Dietrich Bonhoeffer's reasoning for citizens' questionable actions

By Jac AOPublished 3 years ago 2 min read
Theory of Stupidity
Photo by Enzo Boulard on Unsplash

In the haziest part of German history, during when impelled crowds tossed stones into the windows of honest retailers and ladies and youngsters were mercilessly embarrassed in the open; Dietrich Bonhoeffer, a youthful minister, started to talk freely against the monstrosities.

Bonhoeffer's father had to tell him when he got home one evening that two men were waiting in his room to take him away after years of trying to change people's minds.

In jail, Bonhoeffer started to ponder how his nation of writers and scholars had transformed into an aggregate of defeatists, evildoers and lawbreakers. He eventually came to the conclusion that stupidity was the problem's root, not malice.

Bonhoeffer argued in his well-known letters from prison that while "one may protest against evil; "stupidity is a more dangerous enemy of the good than malice. We are defenseless against stupidity, but force can reveal it and stop it.

Neither fights nor the utilization of power achieve anything here.

Rebuttals are ignored. Facts that contradict a stupid person's preconceived notions are simply not to be believed, and even if they are unquestionable, they are simply ignored as insignificant or incidental.

In this the bonehead, is vain and, being effortlessly bothered, becomes perilous by going on the assault. Thus, more prominent mindfulness is called for while managing a moron than with a malignant one.

If we have any desire to know how to get the better of idiocy, we should try to grasp its nature. Stupidity is, without a doubt, a moral rather than an intellectual flaw.

There are people who are intellectually dull but not stupid, and there are others who are intellectually remarkably agile but not stupid. One gets the impression that people are made stupid or, more accurately, allow stupidity to happen to them under certain circumstances, rather than that stupidity is a birth defect.

This defect occurs less frequently in individuals who live alone than in groups. Therefore, it would appear that stupidity is more likely a social than a psychological issue.

It becomes clear that a significant portion of humanity is infected with stupidity by any significant rise in power, whether political or religious.

It's almost as though this is a sociological-psychological law in which one person's power depends on the other's stupidity.

This process does not involve the sudden loss of particular human capacities like intelligence. Instead, it appears that humans give up an autonomous position more or less unconsciously as a result of the overwhelming influence of rising power.

We should not let the fact that the stupid person is frequently stubborn obscure the fact that he lacks independence.

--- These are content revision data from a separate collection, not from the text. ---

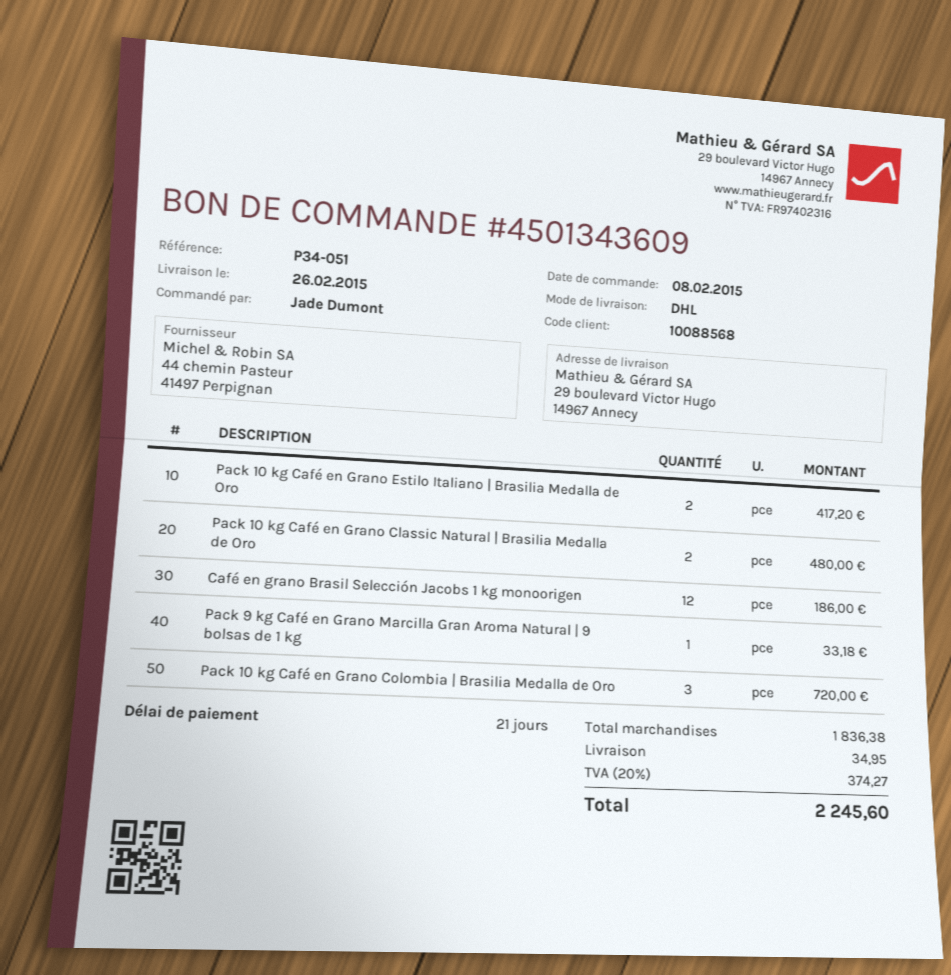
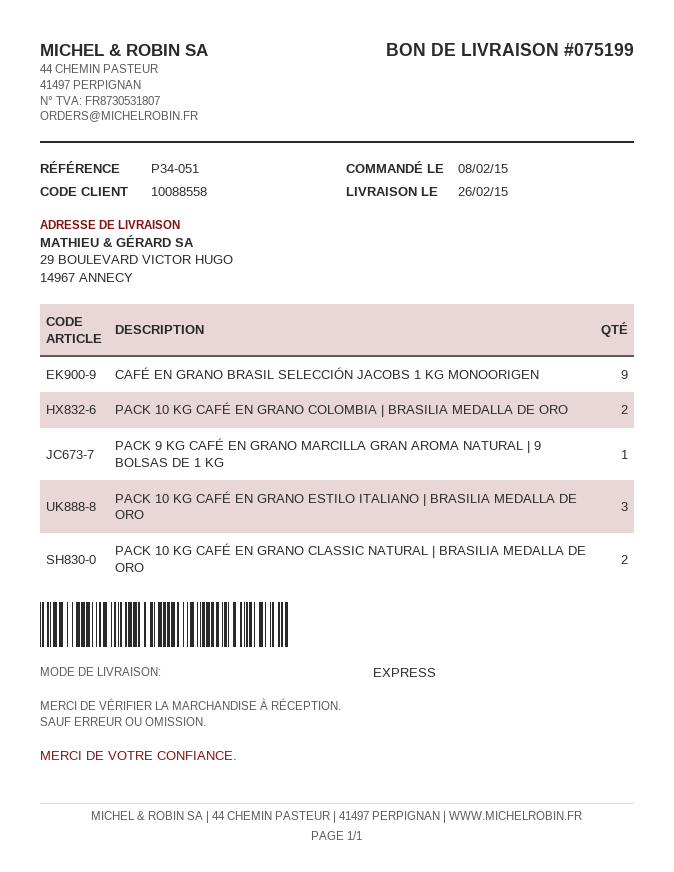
customer number: 10088568 -> 10088558
shipping method: DHL -> express
Pack 10 kg Café en Grano Estilo Italiano | Brasilia Medalla de Oro: 2 -> 3
Café en grano Brasil Selección Jacobs 1 kg monoorigen: 12 -> 9
Pack 10 kg Café en Grano Colombia | Brasilia Medalla de Oro: 3 -> 2

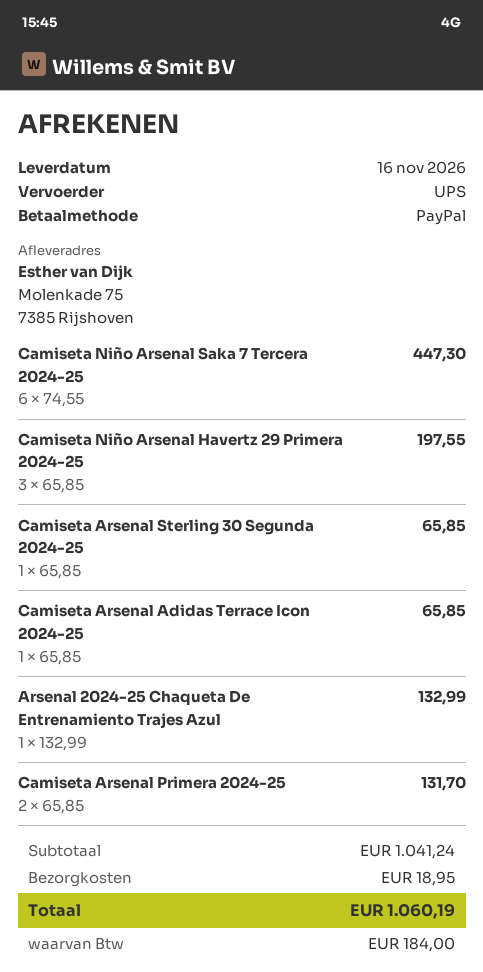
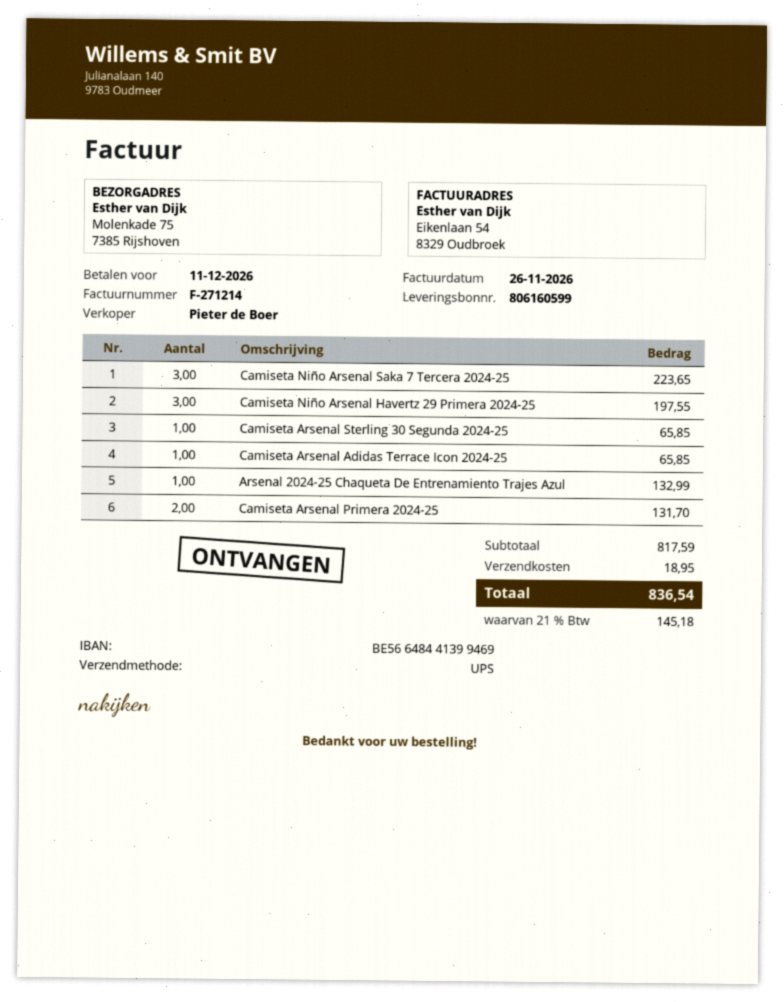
Camiseta Niño Arsenal Saka 7 Tercera 2024-25: 6 for 447.30 -> 3 for 223.65
subtotal: 1041.24 -> 817.59
tax: 184.00 -> 145.18
total: 1060.19 -> 836.54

One almost has the impression that one is conversing not with him as a person but rather with slogans, catchphrases, and the like that have taken control of him. He is ensnared, blinded, mistreated, and physically abused.

The stupid person will also be capable of any evil, but they won't be able to recognize it because they have become a mindless tool.

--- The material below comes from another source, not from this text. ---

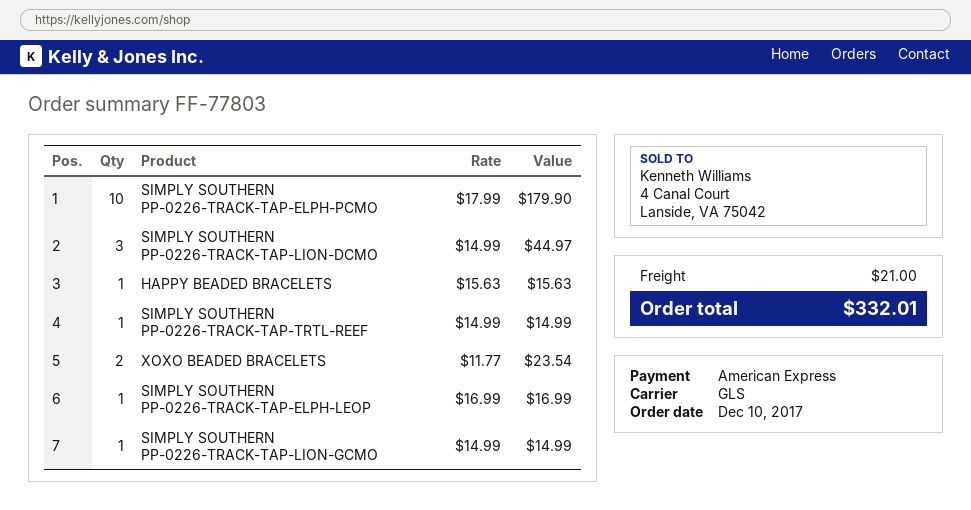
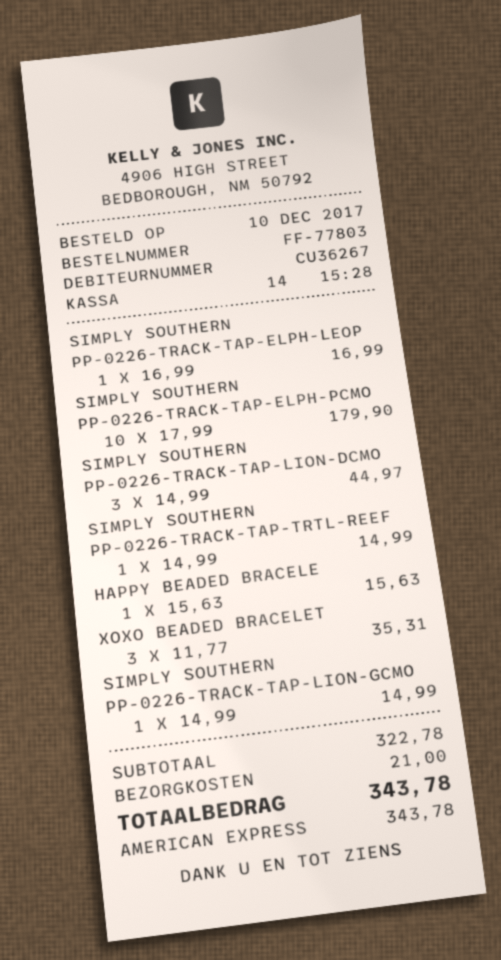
XOXO BEADED BRACELETS: 2 x 11.77 = 23.54 -> 3 x 11.77 = 35.31
total: 332.01 -> 343.78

Stupidity can only be overcome through liberation, not through instruction. In this instance, we must accept the fact that, in most instances, genuine internal liberation can only occur after external liberation. We must give up all attempts to persuade the stupid person until then.

One time, Bonhoeffer said.

“A readiness for responsibility, not thought, is the driving force behind action. A definitive trial of an ethical society is the sort of world that it passes on to its kids."

bullying

About the Creator

Jac AO

A creative individual in a central african resource-scarce region. Happy for the enlightenment, tough for the context.